Comment penser autrement,
Quand ‘’’Visages- pâles’’, spécialistes de la contre- façon,
Voulant cacher leurs exactions,
Vous présentaient l’histoire à leur façon,
S’exposaient en innocentes victimes
De la cruelle barbarie de sauvages, de moins que rien?
La propagande pro américaine était gobée par moi, enfant, comme un bonbon.
Quand j’étais petit enfant,
Je faisais le travail des grands.
Je cherchais du bois pour la cuisson des aliments,
J’allais aux champs chercher de quoi
Nourrir vaches, lapins, cochons,
J’aidais à planter maïs, haricots, lentilles,
Sous l’œil vigilant des grands.
Les récoltes se faisaient avec la famille, les voisins, les amis.

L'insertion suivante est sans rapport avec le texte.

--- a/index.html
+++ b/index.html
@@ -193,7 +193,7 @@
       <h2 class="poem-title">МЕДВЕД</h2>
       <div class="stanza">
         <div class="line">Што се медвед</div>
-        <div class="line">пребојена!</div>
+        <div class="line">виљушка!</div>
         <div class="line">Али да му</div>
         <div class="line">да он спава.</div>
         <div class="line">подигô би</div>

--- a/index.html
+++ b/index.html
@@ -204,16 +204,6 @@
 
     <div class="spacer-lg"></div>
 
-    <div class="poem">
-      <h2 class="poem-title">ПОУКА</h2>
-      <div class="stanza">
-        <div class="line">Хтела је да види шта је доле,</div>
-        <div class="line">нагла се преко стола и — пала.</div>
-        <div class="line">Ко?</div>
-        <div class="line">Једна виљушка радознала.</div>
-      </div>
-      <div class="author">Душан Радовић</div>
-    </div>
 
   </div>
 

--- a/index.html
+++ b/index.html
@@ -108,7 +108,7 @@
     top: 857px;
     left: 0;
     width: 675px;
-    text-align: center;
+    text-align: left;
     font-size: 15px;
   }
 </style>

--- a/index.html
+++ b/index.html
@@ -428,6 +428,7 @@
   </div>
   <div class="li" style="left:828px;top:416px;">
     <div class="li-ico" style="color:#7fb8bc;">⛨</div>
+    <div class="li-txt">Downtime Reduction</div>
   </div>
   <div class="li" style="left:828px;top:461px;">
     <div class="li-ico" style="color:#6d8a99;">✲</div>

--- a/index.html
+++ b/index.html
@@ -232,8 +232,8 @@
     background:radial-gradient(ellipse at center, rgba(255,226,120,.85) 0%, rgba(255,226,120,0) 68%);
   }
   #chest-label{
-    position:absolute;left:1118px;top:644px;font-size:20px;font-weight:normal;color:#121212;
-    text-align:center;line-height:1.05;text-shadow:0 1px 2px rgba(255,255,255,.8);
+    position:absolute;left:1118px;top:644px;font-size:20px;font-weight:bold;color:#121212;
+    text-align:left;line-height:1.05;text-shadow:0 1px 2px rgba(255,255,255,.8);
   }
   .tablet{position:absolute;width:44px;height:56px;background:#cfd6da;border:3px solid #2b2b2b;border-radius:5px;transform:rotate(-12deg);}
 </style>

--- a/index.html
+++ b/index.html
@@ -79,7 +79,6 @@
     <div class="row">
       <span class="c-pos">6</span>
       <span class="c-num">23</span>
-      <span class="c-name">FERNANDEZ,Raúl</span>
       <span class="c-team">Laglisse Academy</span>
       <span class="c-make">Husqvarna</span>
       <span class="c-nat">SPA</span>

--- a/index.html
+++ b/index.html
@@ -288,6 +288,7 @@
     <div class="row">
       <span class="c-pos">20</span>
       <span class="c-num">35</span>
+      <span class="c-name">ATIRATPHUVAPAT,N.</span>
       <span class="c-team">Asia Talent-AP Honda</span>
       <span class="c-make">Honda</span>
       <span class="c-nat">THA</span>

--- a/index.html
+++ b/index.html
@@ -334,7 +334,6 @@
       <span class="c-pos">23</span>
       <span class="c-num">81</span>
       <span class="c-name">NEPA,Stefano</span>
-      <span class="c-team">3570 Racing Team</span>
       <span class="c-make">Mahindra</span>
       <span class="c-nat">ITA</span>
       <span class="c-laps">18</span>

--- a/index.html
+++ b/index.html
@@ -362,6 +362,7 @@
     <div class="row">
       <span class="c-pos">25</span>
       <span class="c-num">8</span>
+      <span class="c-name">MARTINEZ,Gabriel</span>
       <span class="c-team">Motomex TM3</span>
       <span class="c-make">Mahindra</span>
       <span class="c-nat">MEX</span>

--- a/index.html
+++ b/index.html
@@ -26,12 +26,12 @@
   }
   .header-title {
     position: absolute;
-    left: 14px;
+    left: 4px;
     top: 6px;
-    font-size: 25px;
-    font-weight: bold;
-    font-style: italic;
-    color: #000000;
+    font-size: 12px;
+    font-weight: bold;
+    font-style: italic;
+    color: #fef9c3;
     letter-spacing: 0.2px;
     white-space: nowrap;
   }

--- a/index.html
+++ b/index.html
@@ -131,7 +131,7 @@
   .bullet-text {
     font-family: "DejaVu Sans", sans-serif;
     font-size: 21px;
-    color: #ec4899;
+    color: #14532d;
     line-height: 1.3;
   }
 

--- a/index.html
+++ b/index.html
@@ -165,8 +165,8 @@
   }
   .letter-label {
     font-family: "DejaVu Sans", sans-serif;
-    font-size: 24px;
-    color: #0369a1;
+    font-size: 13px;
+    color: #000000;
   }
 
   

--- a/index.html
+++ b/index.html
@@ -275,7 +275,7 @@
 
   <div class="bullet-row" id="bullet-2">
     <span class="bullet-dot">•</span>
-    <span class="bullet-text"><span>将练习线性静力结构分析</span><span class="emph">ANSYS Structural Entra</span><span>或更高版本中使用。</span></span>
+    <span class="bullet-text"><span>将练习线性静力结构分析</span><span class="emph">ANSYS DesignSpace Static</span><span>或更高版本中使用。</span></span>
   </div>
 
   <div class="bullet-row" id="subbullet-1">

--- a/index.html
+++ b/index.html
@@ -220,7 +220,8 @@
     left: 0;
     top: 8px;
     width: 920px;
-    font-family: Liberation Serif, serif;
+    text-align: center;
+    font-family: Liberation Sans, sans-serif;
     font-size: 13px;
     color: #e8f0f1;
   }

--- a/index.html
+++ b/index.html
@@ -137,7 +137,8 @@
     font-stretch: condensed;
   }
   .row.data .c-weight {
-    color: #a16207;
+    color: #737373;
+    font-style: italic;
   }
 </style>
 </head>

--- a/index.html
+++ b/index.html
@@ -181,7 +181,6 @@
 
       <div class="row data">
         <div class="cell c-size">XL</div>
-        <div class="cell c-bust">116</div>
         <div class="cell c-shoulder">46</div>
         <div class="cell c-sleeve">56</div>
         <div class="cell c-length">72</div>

Tout le monde donnait un coup de main.
Un bon repas avec un peu de vin
Etait la récompense à cette solidarité spontanée
Qui, avec ses rires et ses chants,
Donnait au travail un air de fête,
Changeait fatigues et peines,
En joyeuses émotions.
Je suis devenu grand.
Je ne suis pas forgeron.
Mais j’ai gardé de mon enfance,
L’attirance du plaisir à jouer un peu,
Avec le fer, avec le feu.
Je donne vie, du moins, je m’applique à le faire,
A un vieil outil, un bout de fer rouillé,
Que je transforme en animal, en homme, en femme ou en objet.
Cela suffit pour me rendre heureux.
Par contre, je suis devenu papa,
Je suis devenu maître d’école,
Un peu plus pédagogue, moins intransigeant,
Qu’aux premiers temps.
J’ai raconté à mes élèves,
La guerre des Indiens avec les Blancs.
Les Indiens sont redevenus les bons,
Les héroïques victimes qui ont défendu avec courage
Leurs terres, leurs traditions, le droit de vivre autrement.
Je fais aussi un peu de cuisine,
Avec plus de réussite, heureusement !
Je n’aime toujours pas les curés.
Je hais les guerres pourvoyeuses de chair à canon,
Responsables des cimetières d’innocents.
Souvent, j’y songe : je veux redevenir petit enfant.